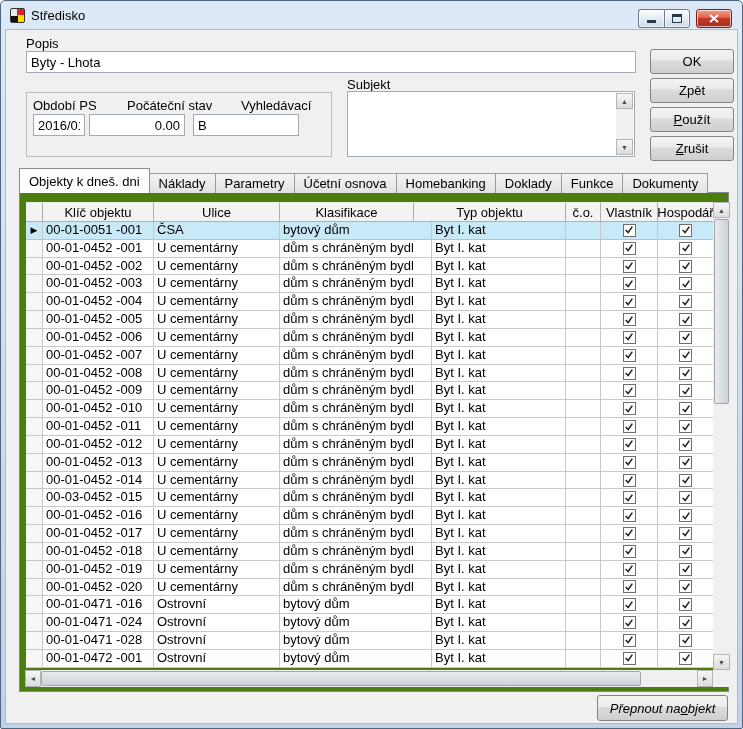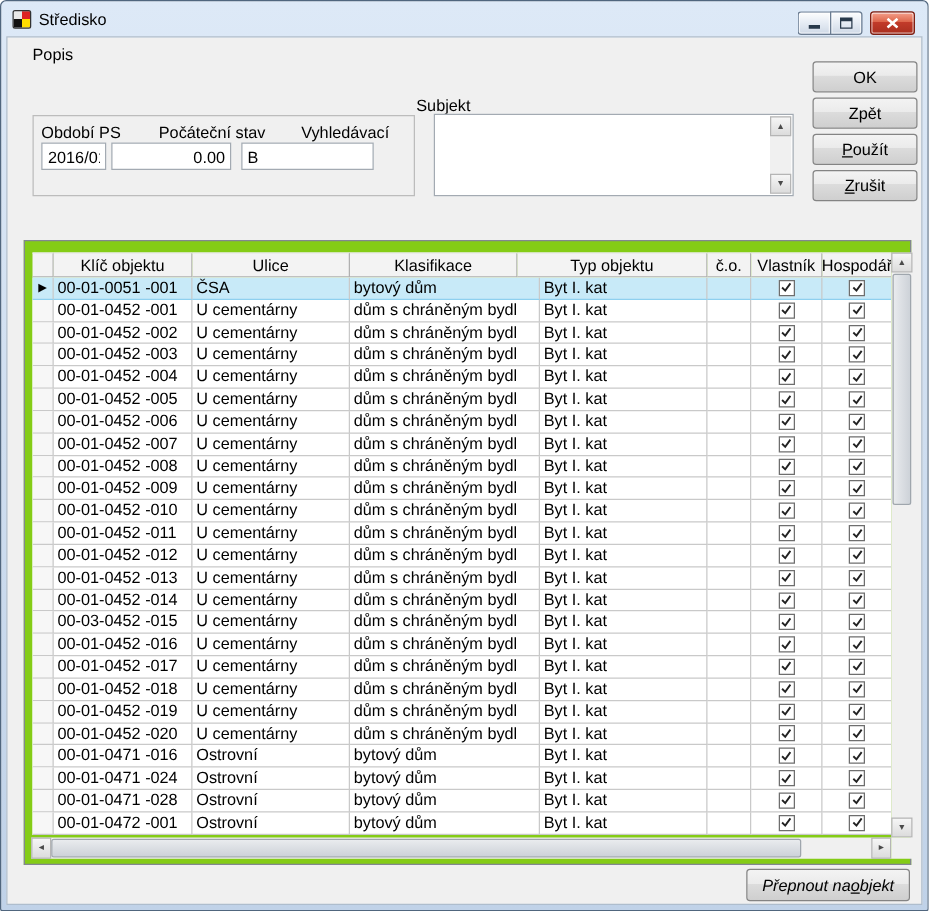--- a/index.html
+++ b/index.html
@@ -49,21 +49,21 @@
   .sb-btn{ position:absolute; left:0; width:100%; height:16px; border:1px solid #b5b5b5;
     background:linear-gradient(#f6f6f6,#dcdcdc); display:flex; align-items:center; justify-content:center;
     font-size:7px; color:#4a4a4a; }
   .sb-top{ top:0; } .sb-bottom{ bottom:0; }
 
   .tabstrip{ position:absolute; left:13px; top:138px; height:25px; display:flex; align-items:flex-end; z-index:3; }
   .tab{ height:20px; margin-top:4px; padding:0 9px; display:flex; align-items:center; font-size:13px;
     border:1px solid #9a9a9a; border-bottom:none; background:linear-gradient(#f4f4f4,#e2e2e2); margin-right:-1px; }
   .tab.active{ height:25px; margin-top:0; background:#fdfdfd; border-color:#8d8d8d; position:relative; z-index:4; }
 
-  .panel{ position:absolute; left:13px; top:162px; width:710px; height:500px; border:1px solid #828790; background:#84cc16; }
+  .panel{ position:absolute; left:13px; top:162px; width:710px; height:500px; border:1px solid #828790; background:#4d7c0f; }
 
   .grid-header{ position:absolute; left:6px; top:9px; width:687px; height:20px; display:flex; }
   .hcell{ background:#f3f3f3; border-right:1px solid #b0b0b0; border-bottom:1px solid #b0b0b0; border-top:1px solid #e9e9e9;
     display:flex; align-items:center; justify-content:center; font-size:13px; overflow:hidden; white-space:nowrap; }
   .grid-rows{ position:absolute; left:6px; top:29px; width:687px; height:446px; overflow:hidden; background:#fff; }
   .grid-row{ display:flex; height:17.84px; background:#fff; }
   .grid-row.selected{ background:#c8eaf8; }
   .grid-row.selected .cell{ border-bottom-color:#8ed0ef; }
   .cell{ border-right:1px solid #c9c9c9; border-bottom:1px solid #c9c9c9; padding:0 3px;
     font-size:13px; line-height:16.8px; overflow:hidden; white-space:nowrap; }
@@ -104,48 +104,59 @@
         <svg width="10" height="9" viewBox="0 0 10 9">
             <path d="M1 1 L9 8 M9 1 L1 8" stroke="#fff" stroke-width="2" fill="none"></path>
           </svg>
       </div>
     </div>
   </div>
 
   <div class="body">
 
     <div class="lbl" style="left:20px; top:6px;">Popis</div>
+    <input class="tbox" style="left: 20px; top: 21px; width: 610px;" value="Byty - Lhota">
 
     <button class="btn" style="left:644px; top:19px; width:84px;">OK</button>
     <button class="btn" style="left:644px; top:48px; width:84px;">Zpět</button>
     <button class="btn" style="left:644px; top:77px; width:84px;"><u>P</u>oužít</button>
     <button class="btn" style="left:644px; top:106px; width:84px;"><u>Z</u>rušit</button>
 
     <div class="groupbox">
       <div class="lbl" style="left:6px; top:5px;">Období PS</div>
       <div class="lbl" style="left:64px; top:5px;padding-left:36px;">Počáteční stav</div>
       <div class="lbl" style="left:166px; top:5px;margin-left:48px;">Vyhledávací klíč</div>
       <input class="tbox" style="left: 6px; top: 21px; width: 52px;" value="2016/01">
       <input class="tbox num" style="left: 62px; top: 21px; width: 96px;" value="0.00">
       <input class="tbox" style="left: 166px; top: 21px; width: 106px;" value="B">
     </div>
 
-    <div class="lbl" style="left:327px; top:47px;">Subjekt</div>
+    <div class="lbl" style="left:341px; top:47px;">Subjekt</div>
     <div class="subj-box">
       <div class="subj-content"></div>
       <div class="subj-scroll">
         <div class="sb-btn sb-top">
             <span>▲</span>
           </div>
         <div class="sb-btn sb-bottom">
             <span>▼</span>
           </div>
       </div>
     </div>
 
+    <div class="tabstrip">
+      <div class="tab active">Objekty k dneš. dni</div>
+      <div class="tab">Náklady</div>
+      <div class="tab">Parametry</div>
+      <div class="tab">Účetní osnova</div>
+      <div class="tab">Homebanking</div>
+      <div class="tab">Doklady</div>
+      <div class="tab">Funkce</div>
+      <div class="tab">Dokumenty</div>
+    </div>
 
     <div class="panel">
       <div class="grid-header">
         <div class="hcell c-sel"></div>
         <div class="hcell c-key">Klíč objektu</div>
         <div class="hcell c-street">Ulice</div>
         <div class="hcell c-class">Klasifikace</div>
         <div class="hcell c-type">Typ objektu</div>
         <div class="hcell c-co">č.o.</div>
         <div class="hcell c-own">Vlastník</div>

______________________________

Exactly as written, print each entry, leaving all pictures out.

--- a/index.html
+++ b/index.html
@@ -49,21 +49,21 @@
   .sb-btn{ position:absolute; left:0; width:100%; height:16px; border:1px solid #b5b5b5;
     background:linear-gradient(#f6f6f6,#dcdcdc); display:flex; align-items:center; justify-content:center;
     font-size:7px; color:#4a4a4a; }
   .sb-top{ top:0; } .sb-bottom{ bottom:0; }
 
   .tabstrip{ position:absolute; left:13px; top:138px; height:25px; display:flex; align-items:flex-end; z-index:3; }
   .tab{ height:20px; margin-top:4px; padding:0 9px; display:flex; align-items:center; font-size:13px;
     border:1px solid #9a9a9a; border-bottom:none; background:linear-gradient(#f4f4f4,#e2e2e2); margin-right:-1px; }
   .tab.active{ height:25px; margin-top:0; background:#fdfdfd; border-color:#8d8d8d; position:relative; z-index:4; }
 
-  .panel{ position:absolute; left:13px; top:162px; width:710px; height:500px; border:1px solid #828790; background:#84cc16; }
+  .panel{ position:absolute; left:13px; top:162px; width:710px; height:500px; border:1px solid #828790; background:#4d7c0f; }
 
   .grid-header{ position:absolute; left:6px; top:9px; width:687px; height:20px; display:flex; }
   .hcell{ background:#f3f3f3; border-right:1px solid #b0b0b0; border-bottom:1px solid #b0b0b0; border-top:1px solid #e9e9e9;
     display:flex; align-items:center; justify-content:center; font-size:13px; overflow:hidden; white-space:nowrap; }
   .grid-rows{ position:absolute; left:6px; top:29px; width:687px; height:446px; overflow:hidden; background:#fff; }
   .grid-row{ display:flex; height:17.84px; background:#fff; }
   .grid-row.selected{ background:#c8eaf8; }
   .grid-row.selected .cell{ border-bottom-color:#8ed0ef; }
   .cell{ border-right:1px solid #c9c9c9; border-bottom:1px solid #c9c9c9; padding:0 3px;
     font-size:13px; line-height:16.8px; overflow:hidden; white-space:nowrap; }
@@ -104,48 +104,59 @@
         <svg width="10" height="9" viewBox="0 0 10 9">
             <path d="M1 1 L9 8 M9 1 L1 8" stroke="#fff" stroke-width="2" fill="none"></path>
           </svg>
       </div>
     </div>
   </div>
 
   <div class="body">
 
     <div class="lbl" style="left:20px; top:6px;">Popis</div>
+    <input class="tbox" style="left: 20px; top: 21px; width: 610px;" value="Byty - Lhota">
 
     <button class="btn" style="left:644px; top:19px; width:84px;">OK</button>
     <button class="btn" style="left:644px; top:48px; width:84px;">Zpět</button>
     <button class="btn" style="left:644px; top:77px; width:84px;"><u>P</u>oužít</button>
     <button class="btn" style="left:644px; top:106px; width:84px;"><u>Z</u>rušit</button>
 
     <div class="groupbox">
       <div class="lbl" style="left:6px; top:5px;">Období PS</div>
       <div class="lbl" style="left:64px; top:5px;padding-left:36px;">Počáteční stav</div>
       <div class="lbl" style="left:166px; top:5px;margin-left:48px;">Vyhledávací klíč</div>
       <input class="tbox" style="left: 6px; top: 21px; width: 52px;" value="2016/01">
       <input class="tbox num" style="left: 62px; top: 21px; width: 96px;" value="0.00">
       <input class="tbox" style="left: 166px; top: 21px; width: 106px;" value="B">
     </div>
 
-    <div class="lbl" style="left:327px; top:47px;">Subjekt</div>
+    <div class="lbl" style="left:341px; top:47px;">Subjekt</div>
     <div class="subj-box">
       <div class="subj-content"></div>
       <div class="subj-scroll">
         <div class="sb-btn sb-top">
             <span>▲</span>
           </div>
         <div class="sb-btn sb-bottom">
             <span>▼</span>
           </div>
       </div>
     </div>
 
+    <div class="tabstrip">
+      <div class="tab active">Objekty k dneš. dni</div>
+      <div class="tab">Náklady</div>
+      <div class="tab">Parametry</div>
+      <div class="tab">Účetní osnova</div>
+      <div class="tab">Homebanking</div>
+      <div class="tab">Doklady</div>
+      <div class="tab">Funkce</div>
+      <div class="tab">Dokumenty</div>
+    </div>
 
     <div class="panel">
       <div class="grid-header">
         <div class="hcell c-sel"></div>
         <div class="hcell c-key">Klíč objektu</div>
         <div class="hcell c-street">Ulice</div>
         <div class="hcell c-class">Klasifikace</div>
         <div class="hcell c-type">Typ objektu</div>
         <div class="hcell c-co">č.o.</div>
         <div class="hcell c-own">Vlastník</div>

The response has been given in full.